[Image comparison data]
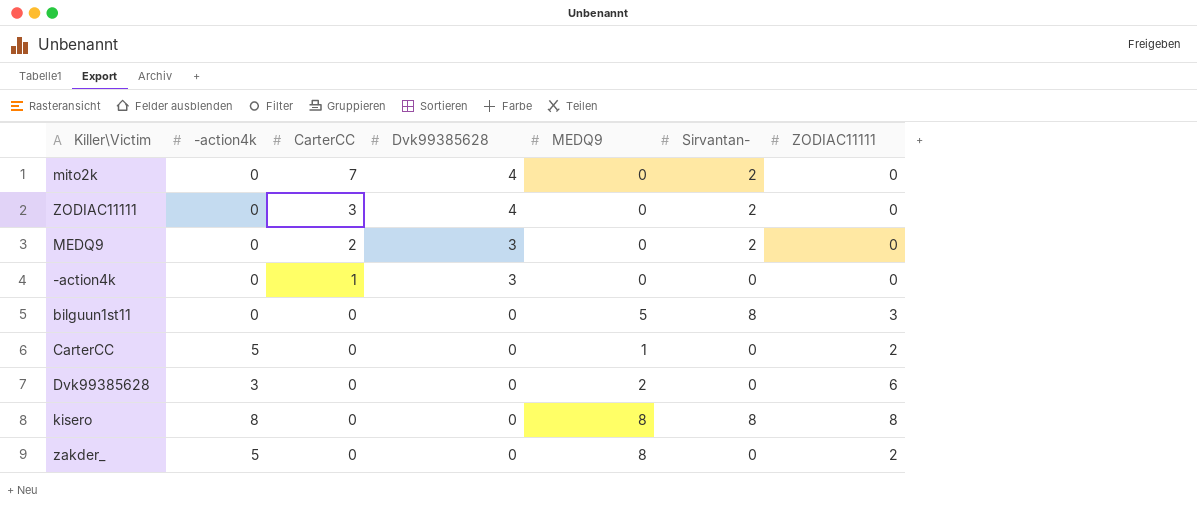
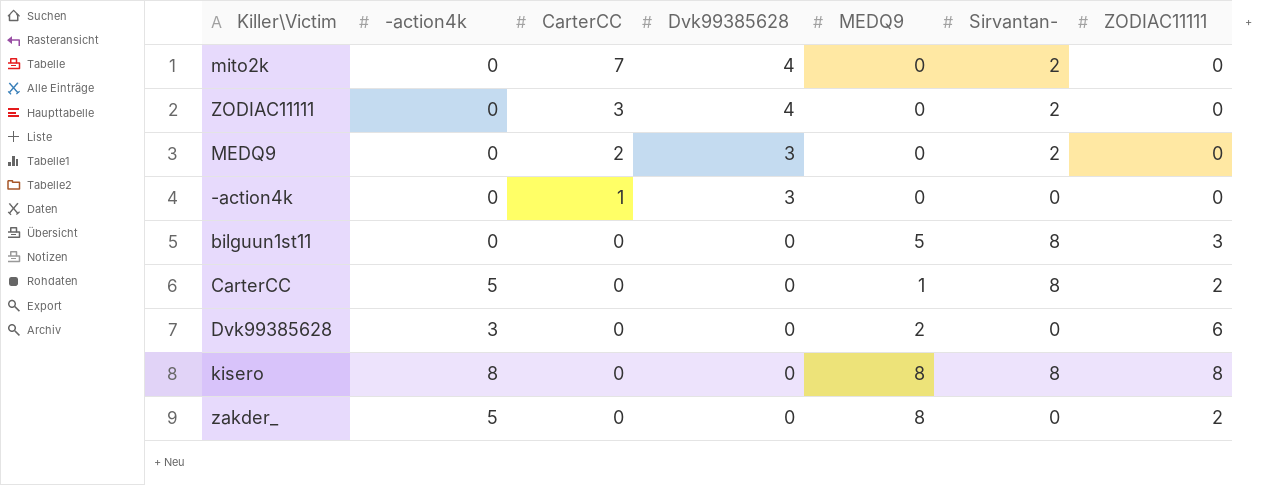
CarterCC | Sirvantan-: 0 -> 8

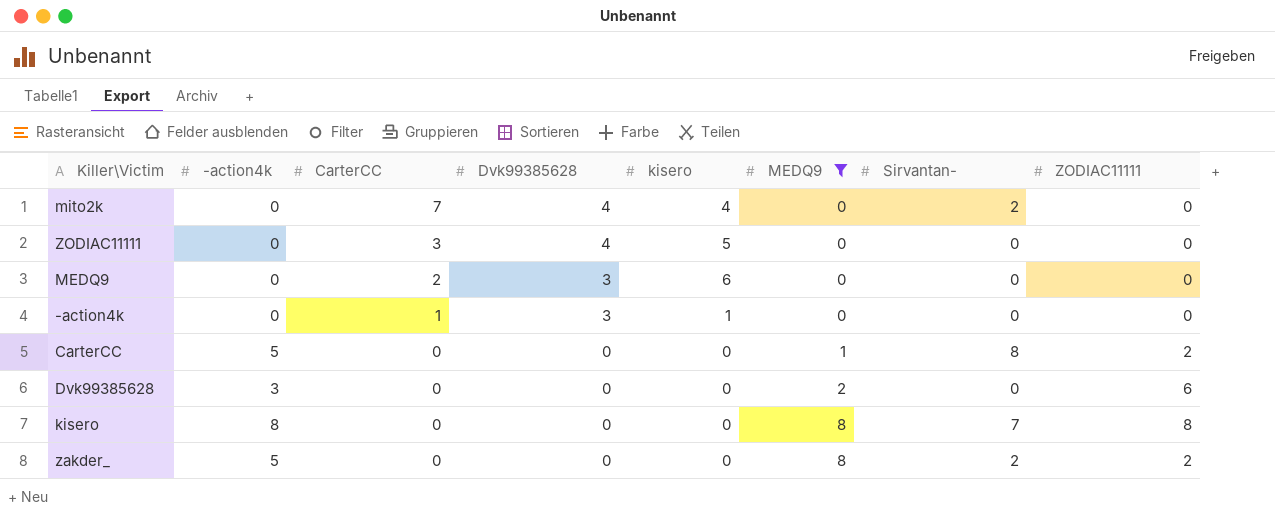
filter: none -> MEDQ9 != 5
column kisero | position: none -> 5
ZODIAC11111 | Sirvantan-: 2 -> 0
MEDQ9 | Sirvantan-: 2 -> 0
kisero | Sirvantan-: 8 -> 7
zakder_ | Sirvantan-: 0 -> 2

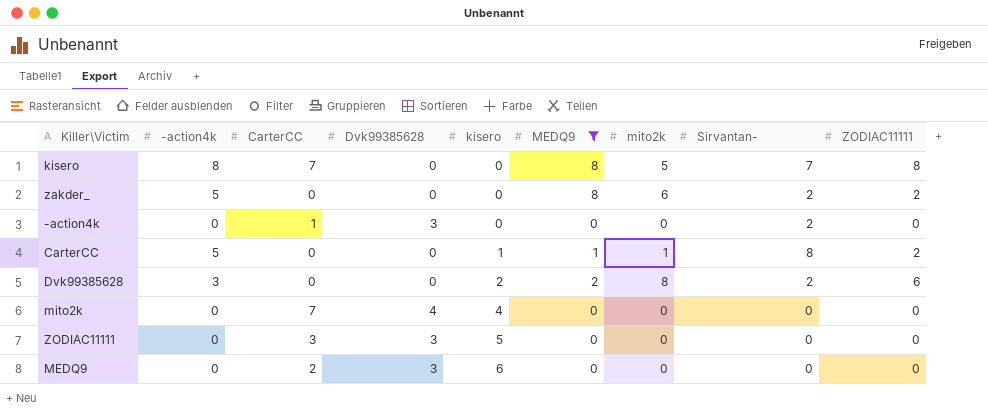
row order: CarterCC descending -> kisero ascending
column mito2k | position: none -> 7
kisero | CarterCC: 0 -> 7
-action4k | kisero: 1 -> 0
-action4k | Sirvantan-: 0 -> 2
CarterCC | kisero: 0 -> 1
Dvk99385628 | kisero: 0 -> 2
Dvk99385628 | Sirvantan-: 0 -> 2
mito2k | Sirvantan-: 2 -> 0
ZODIAC11111 | Dvk99385628: 4 -> 3

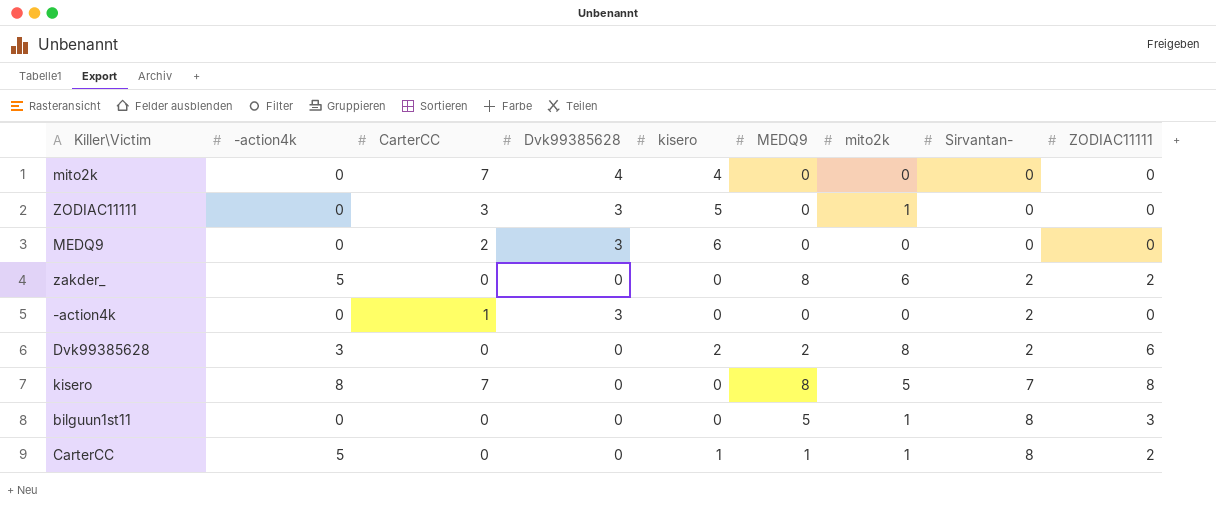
filter: MEDQ9 != 5 -> none
row order: kisero ascending -> Sirvantan- ascending
ZODIAC11111 | mito2k: 0 -> 1

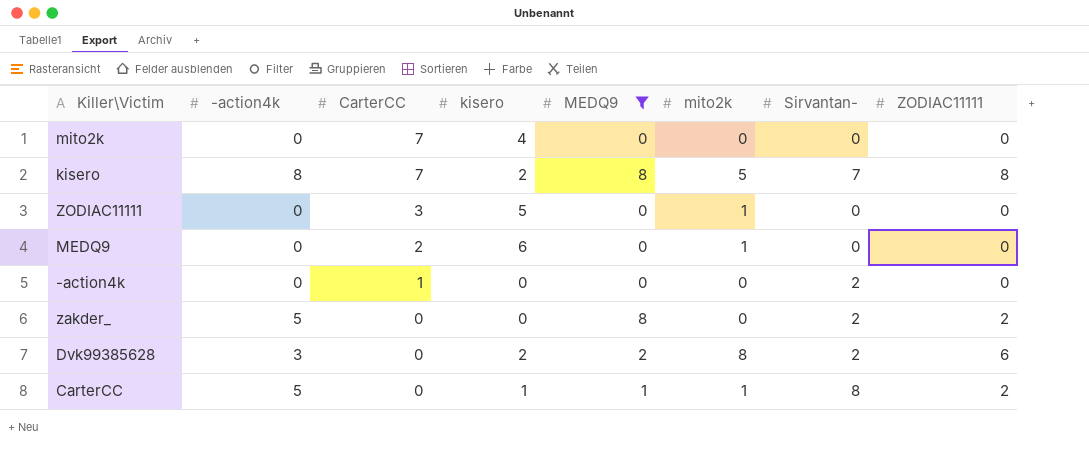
filter: none -> MEDQ9 != 5
row order: Sirvantan- ascending -> CarterCC descending
column Dvk99385628 | position: 4 -> none
kisero | kisero: 0 -> 2
MEDQ9 | mito2k: 0 -> 1
zakder_ | mito2k: 6 -> 0

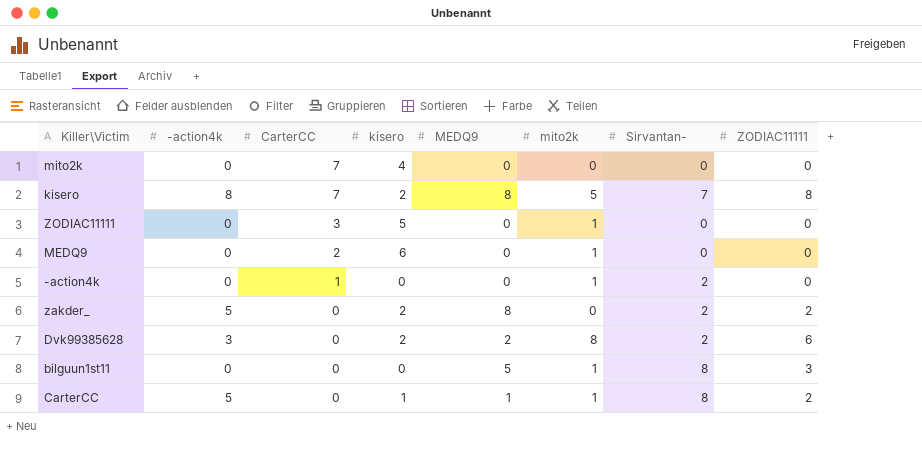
filter: MEDQ9 != 5 -> none
-action4k | mito2k: 0 -> 1
zakder_ | kisero: 0 -> 2

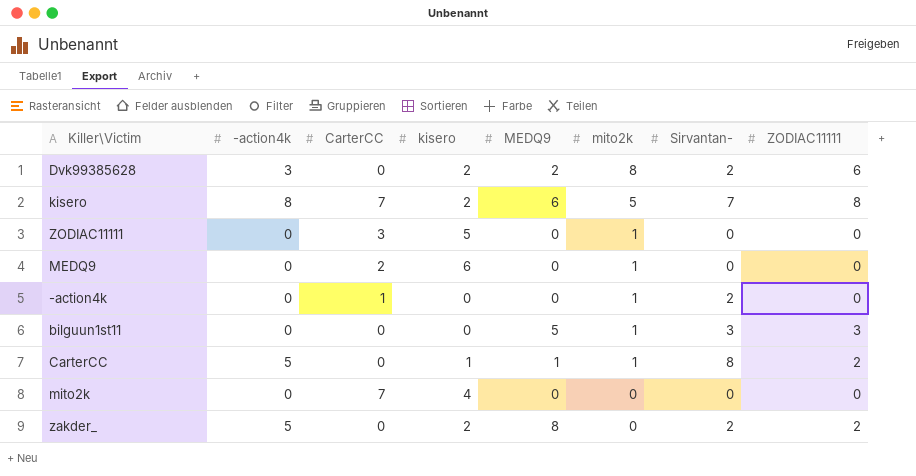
row order: CarterCC descending -> mito2k descending
kisero | MEDQ9: 8 -> 6
bilguun1st11 | Sirvantan-: 8 -> 3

What to do: Every entry is to be reproduced word for word, and no image is carried over.

Solution for this problem:
CarterCC | Sirvantan-: 0 -> 8

filter: none -> MEDQ9 != 5
column kisero | position: none -> 5
ZODIAC11111 | Sirvantan-: 2 -> 0
MEDQ9 | Sirvantan-: 2 -> 0
kisero | Sirvantan-: 8 -> 7
zakder_ | Sirvantan-: 0 -> 2

row order: CarterCC descending -> kisero ascending
column mito2k | position: none -> 7
kisero | CarterCC: 0 -> 7
-action4k | kisero: 1 -> 0
-action4k | Sirvantan-: 0 -> 2
CarterCC | kisero: 0 -> 1
Dvk99385628 | kisero: 0 -> 2
Dvk99385628 | Sirvantan-: 0 -> 2
mito2k | Sirvantan-: 2 -> 0
ZODIAC11111 | Dvk99385628: 4 -> 3

filter: MEDQ9 != 5 -> none
row order: kisero ascending -> Sirvantan- ascending
ZODIAC11111 | mito2k: 0 -> 1

filter: none -> MEDQ9 != 5
row order: Sirvantan- ascending -> CarterCC descending
column Dvk99385628 | position: 4 -> none
kisero | kisero: 0 -> 2
MEDQ9 | mito2k: 0 -> 1
zakder_ | mito2k: 6 -> 0

filter: MEDQ9 != 5 -> none
-action4k | mito2k: 0 -> 1
zakder_ | kisero: 0 -> 2

row order: CarterCC descending -> mito2k descending
kisero | MEDQ9: 8 -> 6
bilguun1st11 | Sirvantan-: 8 -> 3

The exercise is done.